**ENTRIES SUPPLIED:**
[Start of Attachment]

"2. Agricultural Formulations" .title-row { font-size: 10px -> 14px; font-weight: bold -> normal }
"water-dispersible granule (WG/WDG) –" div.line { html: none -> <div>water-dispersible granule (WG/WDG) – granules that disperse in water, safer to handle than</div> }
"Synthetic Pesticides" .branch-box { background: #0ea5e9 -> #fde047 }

[End of Attachment]
[Start of Attachment]

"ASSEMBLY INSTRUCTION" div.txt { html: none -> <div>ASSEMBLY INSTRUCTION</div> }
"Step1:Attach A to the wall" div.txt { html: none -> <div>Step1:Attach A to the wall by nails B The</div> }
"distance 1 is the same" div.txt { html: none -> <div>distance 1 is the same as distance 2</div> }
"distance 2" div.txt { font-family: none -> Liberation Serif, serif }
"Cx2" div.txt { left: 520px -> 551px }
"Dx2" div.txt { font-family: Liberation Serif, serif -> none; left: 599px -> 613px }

[End of Attachment]

**TASK GOAL:** All lines above from the one with "font-size: 10px ->" to the one with "background: #0ea5e9 ->", inclusive, should be copied exactly, and no other lines.

**EXERCISE RESULT:**
"2. Agricultural Formulations" .title-row { font-size: 10px -> 14px; font-weight: bold -> normal }
"water-dispersible granule (WG/WDG) –" div.line { html: none -> <div>water-dispersible granule (WG/WDG) – granules that disperse in water, safer to handle than</div> }
"Synthetic Pesticides" .branch-box { background: #0ea5e9 -> #fde047 }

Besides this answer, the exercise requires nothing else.